All you can tell for sure is that either the school's router is accepting requests on those ports or SOME computer on the school's network is accepting the requests after they are forwarded by the router. The GRC scan can't dig any deeper than that.

 

[dredd2929]

Does that mean that a potential intruder can't dig any deeper as well?

 

[RebateMonger]

Originally posted by: dredd2929
Does that mean that a potential intruder can't dig any deeper as well?

Any Network Address Translation pretty much stops external attacks cold unless ports are being forwarded to your PC. If there's a NAT router in place, then almost all infections will either come from INSIDE your own PC (clicking on the wrong thing in email or on a web site or running an infected file) or from attacks from other PCs inside your own network.

 

[Modelworks]

443 is SSL - are you running an SSL server ?
22 - SSH - are you running a telnet server ?

Open ports does not mean it is bad, it just means that if you were running something like a server then someone could try to connect to it. If you aren't don't worry about it. They can't create the server to connect to, you have to do that or run a program to do it.

 

[JackMDS]

Originally posted by: Modelworks

Open ports does not mean it is bad, it just means that if you were running something like a server then someone could try to connect to it. If you aren't don't worry about it. They can't create the server to connect to, you have to do that or run a program to do it.

This.

Or to put in another way, Ports are Not like a doors to the house.

Computer's Ports are always Open ready to be used by applications.

Firewalls Blocks the access to the ports. If the access is not blocked we call it that the port is open.

However if No application is using this port, then it can not be accessed even if it Not Blocked.

And if a port (as an example) is opened toward a running FTP Server than you need an FTP Client to Access it.

If One wants to know whether there is actively open ports this free application can be used.

http://technet.microsoft.com/e...nternals/bb897437.aspx

 

[dredd2929]

Modelworks: No, I'm not running SSL or telnet servers.

Thanks to all for the info. It seems that someone breaking into your computer is a lot more difficult than many people make it out to be.

Thanks JackMDS for the tip on the utility. Sysinternals has some pretty slick utilities. I'm surprised I've never heard of them before today.

 

[Nothinman]

Thanks to all for the info. It seems that someone breaking into your computer is a lot more difficult than many people make it out to be.

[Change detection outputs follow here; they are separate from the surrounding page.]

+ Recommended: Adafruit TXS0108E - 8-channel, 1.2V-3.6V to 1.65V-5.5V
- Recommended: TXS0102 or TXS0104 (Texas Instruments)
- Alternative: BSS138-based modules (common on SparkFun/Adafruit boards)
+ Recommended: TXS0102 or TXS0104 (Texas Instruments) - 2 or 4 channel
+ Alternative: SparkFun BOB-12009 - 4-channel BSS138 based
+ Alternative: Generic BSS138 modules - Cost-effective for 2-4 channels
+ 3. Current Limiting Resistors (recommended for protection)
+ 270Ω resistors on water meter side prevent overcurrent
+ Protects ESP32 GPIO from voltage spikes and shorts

Yes and no. The most common attack vector for regular users these days would be email and web browsing. A router doing NAT won't protect you from a link that runs some malicious code.

 

[JackMDS]

Internet page is Not one full page that comes in (like a regular paper page).

When One logs to a site the actual logging downloads many files to the Browser cache. The Browser is actually an Assemblage Tool that organizes the content of the files according to the html instructions to be presented as a coherent page on the screen

Among the Files downloaded there can be files that are Not part of the Visual presentation of the page but rather Infestation (put ther by the page programmer) that can do all kind of things to the computer. Spy, install Viruses, install Zombies, Delete Files, Alter Content, Make your computer a Spam Machine, etc.

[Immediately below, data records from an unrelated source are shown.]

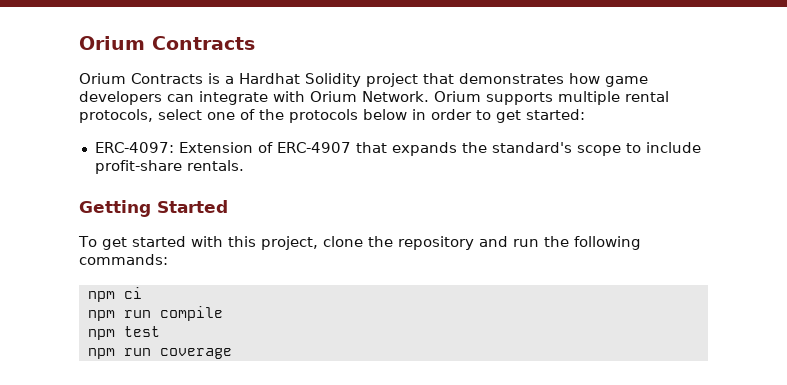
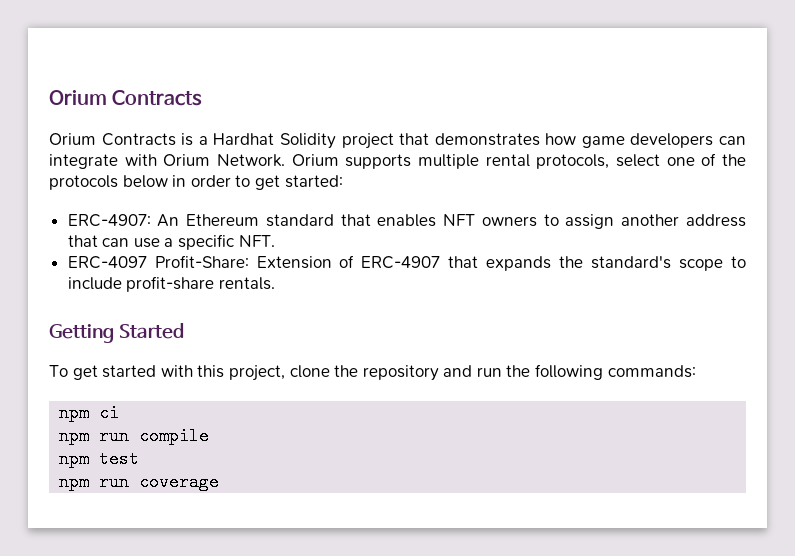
- ERC-4097: Extension of ERC-4907 that expands the standard's scope to include profit-share rentals.
+ ERC-4907: An Ethereum standard that enables NFT owners to assign another address that can use a specific NFT.
+ ERC-4097 Profit-Share: Extension of ERC-4907 that expands the standard's scope to include profit-share rentals.

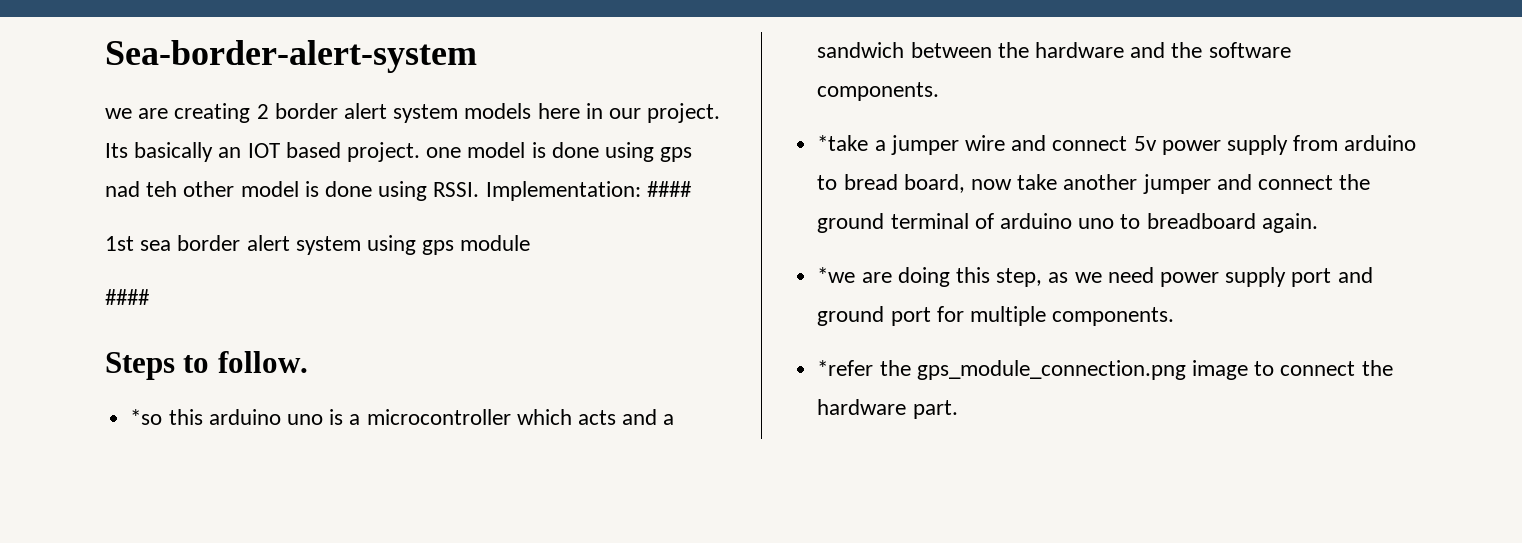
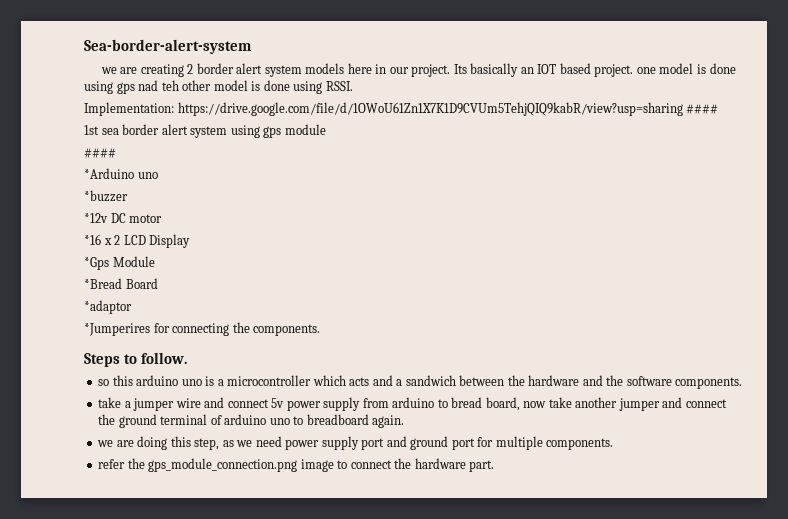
- Its basically an IOT based project. one model is done using gps nad teh other model is done using RSSI. Implementation: ####
+ Its basically an IOT based project. one model is done using gps nad teh other model is done using RSSI.
+ Implementation: https://drive.google.com/file/d/1OWoU61Zn1X7K1D9CVUm5TehjQIQ9kabR/view?usp=sharing ####
+ *Arduino uno
+ *buzzer
+ *12v DC motor
+ *16 x 2 LCD Display
+ *Gps Module
+ *Bread Board
+ *adaptor
+ *Jumperires for connecting the components.
- *so this arduino uno is a microcontroller which acts and a sandwich between the hardware and the software components.
+ so this arduino uno is a microcontroller which acts and a sandwich between the hardware and the software components.
- *take a jumper wire and connect 5v power supply from arduino to bread board, now take another jumper and connect the ground terminal of arduino uno to breadboard again.
+ take a jumper wire and connect 5v power supply from arduino to bread board, now take another jumper and connect the ground terminal of arduino uno to breadboard again.
- *we are doing this step, as we need power supply port and ground port for multiple components.
+ we are doing this step, as we need power supply port and ground port for multiple components.
- *refer the gps_module_connection.png image to connect the hardware part.
+ refer the gps_module_connection.png image to connect the hardware part.

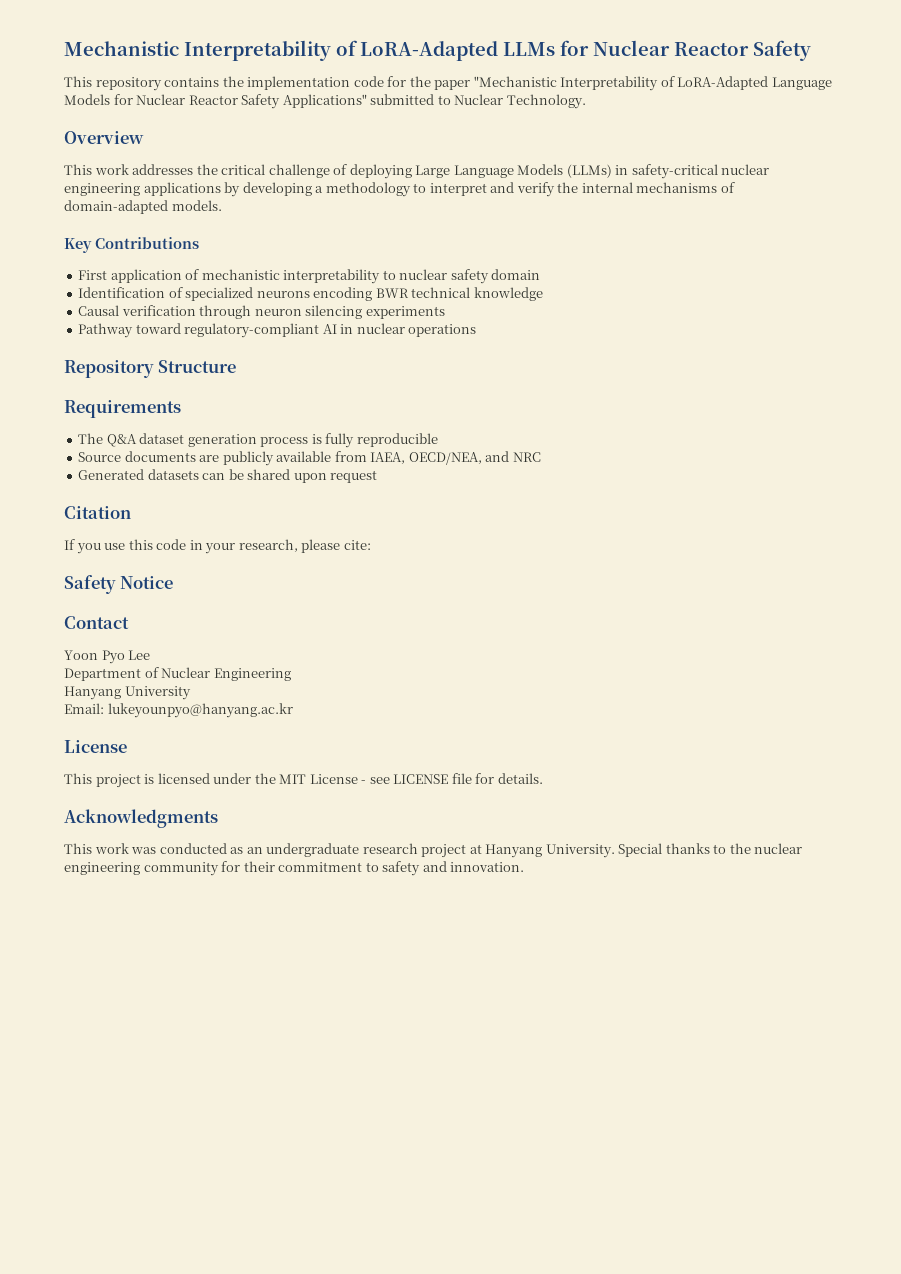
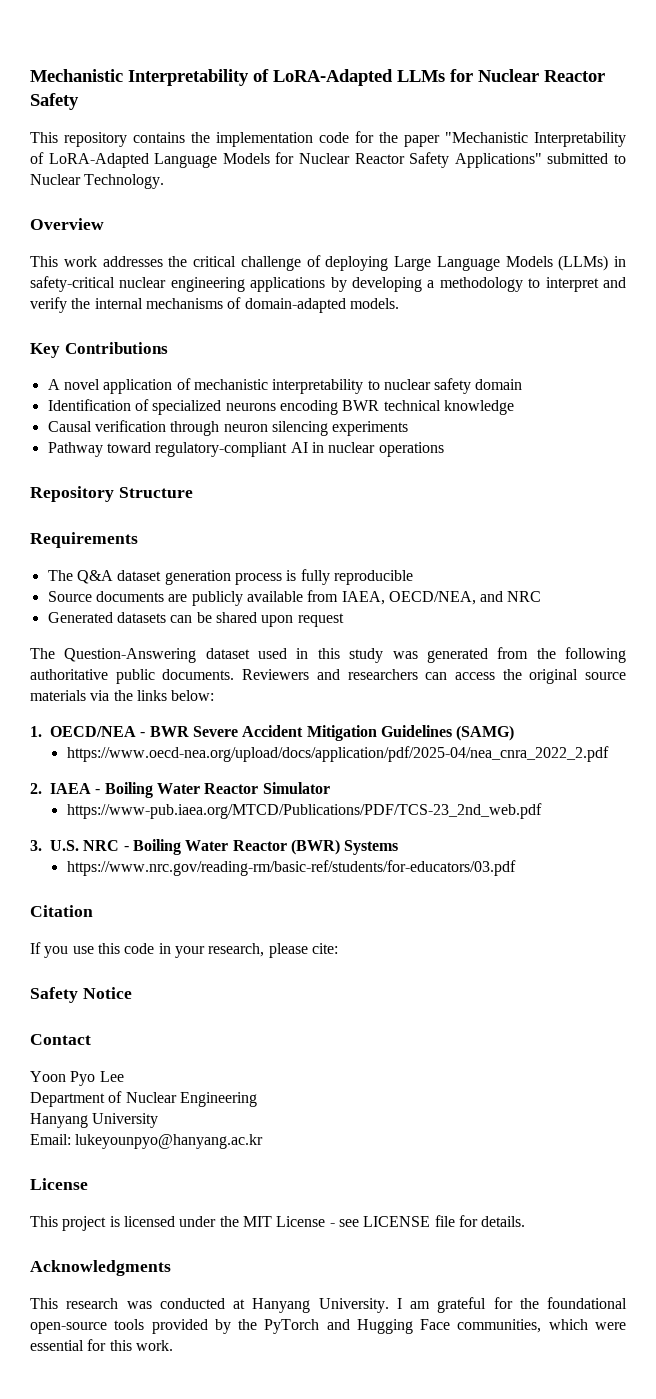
- First application of mechanistic interpretability to nuclear safety domain
+ A novel application of mechanistic interpretability to nuclear safety domain
+ The Question-Answering dataset used in this study was generated from the following authoritative public documents. Reviewers and researchers can access the original source materials via the links below:
+ 1. OECD/NEA - BWR Severe Accident Mitigation Guidelines (SAMG)
+ https://www.oecd-nea.org/upload/docs/application/pdf/2025-04/nea_cnra_2022_2.pdf
+ 2. IAEA - Boiling Water Reactor Simulator
+ https://www-pub.iaea.org/MTCD/Publications/PDF/TCS-23_2nd_web.pdf
+ 3. U.S. NRC - Boiling Water Reactor (BWR) Systems
+ https://www.nrc.gov/reading-rm/basic-ref/students/for-educators/03.pdf
- This work was conducted as an undergraduate research project at Hanyang University. Special thanks to the nuclear engineering community for their commitment to safety and innovation.
+ This research was conducted at Hanyang University. I am grateful for the foundational open-source tools provided by the PyTorch and Hugging Face communities, which were essential for this work.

Porn sites, shady business sites, and many others deliberately load thie pages with Infestation. AntiVirus software, Firewalls, AntiSpyware etc. suppose to protect us from the "Junky" files.

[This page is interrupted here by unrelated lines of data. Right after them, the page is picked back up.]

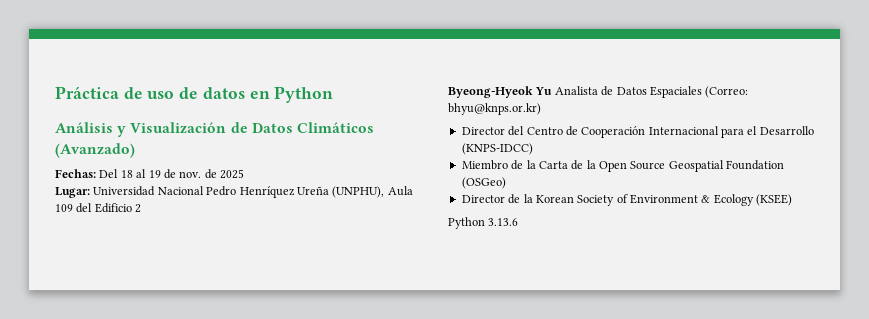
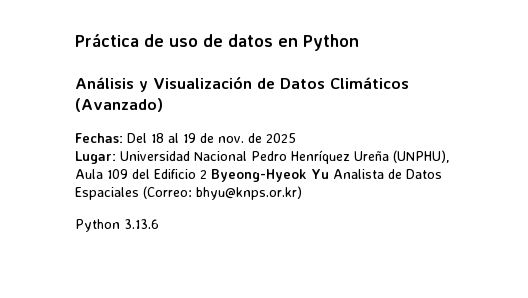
- Lugar: Universidad Nacional Pedro Henríquez Ureña (UNPHU), Aula 109 del Edificio 2
- Byeong-Hyeok Yu Analista de Datos Espaciales (Correo: bhyu@knps.or.kr)
+ Lugar: Universidad Nacional Pedro Henríquez Ureña (UNPHU), Aula 109 del Edificio 2 Byeong-Hyeok Yu Analista de Datos Espaciales (Correo: bhyu@knps.or.kr)
- Director del Centro de Cooperación Internacional para el Desarrollo (KNPS-IDCC)
- Miembro de la Carta de la Open Source Geospatial Foundation (OSGeo)
- Director de la Korean Society of Environment & Ecology (KSEE)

However, the "A** H**" that do these things are always One step ahead, and the updated of the security application is a reactionary one.

In sum, if one is behind NAT Firewall, beefed up with Good two ways None intrusive Software Firewall, AntiVirus, and Anti Spyware, than the worry from attack and None Voluntarily intrusion is Not an issue regarding End-Users.

Almost all End-Users problems related to Internet infestation/Security comes from where he/she Log, what he/she downloads, and the attachments open by email.